After several hours, Chlorine’s thighs were getting tired of the unfamiliar bouncing. She knew how to ride a dragon, but this cycle had a different feel, and there was less leeway to fidget. She was glad when the mountains loomed, knowing the trip was nearing its end.
They pulled into the Mundane Motel, and saw about getting a set of rooms, which turned out to be nice enough. They would go out to a fleet fare place for a meal. But first Kim set up her notebook computer so Chlorine could check in. She had done so in the morning, but that had been early, and there might be a response now.
She navigated the Grid and Mesh, but then had a problem: she couldn’t get into the O-Xone. She got an Error Message.
NOT AVAILABLE AT THIS TIME.
“Let me see that,” Kim said. She tried it, and got the same message. “Must be a problem in the Mesh. These things happen. We can try again after eating.”
They went to the eatery. It was shaped like a vehicle called a bus, but was larger. Signs all around proclaimed the wares. They got really weird long sandwiches called submersibles, stuffed
with every kind of oddity. But they tasted good enough.
Back at the motel, they tried the Mesh again. They still could not get past the error message. Kim tried to query the Mesh Server, but couldn’t get a coherent response. “They don’t believe in magic,” she said, grimacing.
Nimby looked unsettled. Chlorine knew what was on his mind. He didn’t like having his contact with Xanth cut off. He wasn’t sure it was coincidence.
“These things happen all the time,” Dug said. “Sometimes a server gets overloaded and is down for hours or days. There’s no malice in it, just inadequacy for the demand. Or there can be a hardware or software hitch. Nobody likes it, but soon enough service is restored, and the Mesh proceeds as usual.”
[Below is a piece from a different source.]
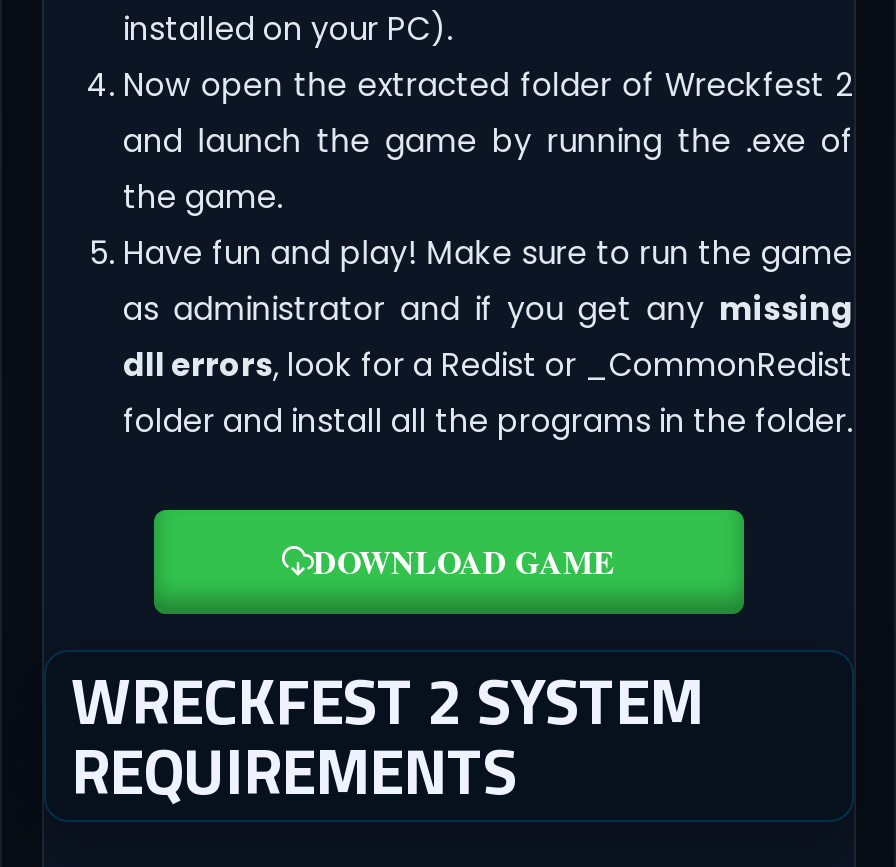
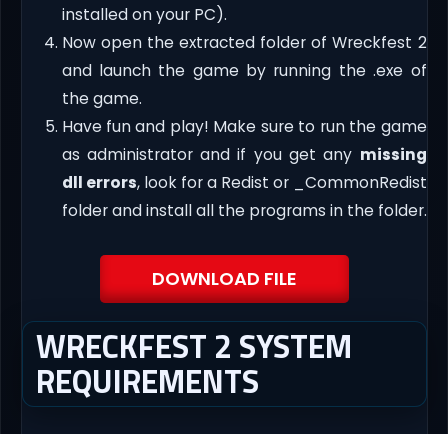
[313,538,615,584] DOWNLOAD GAME -> [152,266,296,291] DOWNLOAD FILE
Nimby made a trace shake of his head. That was enough for Chlorine. “Nimby has very little magic here in Mundania, but he’s very smart, and he can tune in on much that is going on around him. That’s why he can avoid bad drivers. He believes that this is not coincidental mischief.”
Dug frowned. “We need to get this straight. Kim and I can handle routine Mundane problems, but if there’s something else, we’ll have to be more careful. Just how sure is Nimby about this?”
“And just how much of what kind of magic does he have in Mundania?” Kim added.
Chlorine had ascertained this soon after they arrived in Mundania, but hadn’t thought it relevant. “He has no direct power of magic here, but can do just a little thought projection, enough to let me know what he wants when he touches me, and can extend his awareness some distance out. He can judge whether a thing is natural or contrived. The interruption of the O-Xone interface is beyond his range of certainty, but is suspicious.”
“What makes it suspicious?” Dug asked.
“Each Demon is fiercely jealous of his territory, when it is part of a bet, and guards it rigorously, even if he doesn’t care about the welfare of the creatures within it. If the Demon E(A/R)TH realizes that Nimby is here now, he will surely try to embarrass him in some way. The O-Xone interruption could be the first step in such an embarrassment.”
“Embarrassment?” Kim asked. “Like saying ‘Ha-ha, I caught you!’?”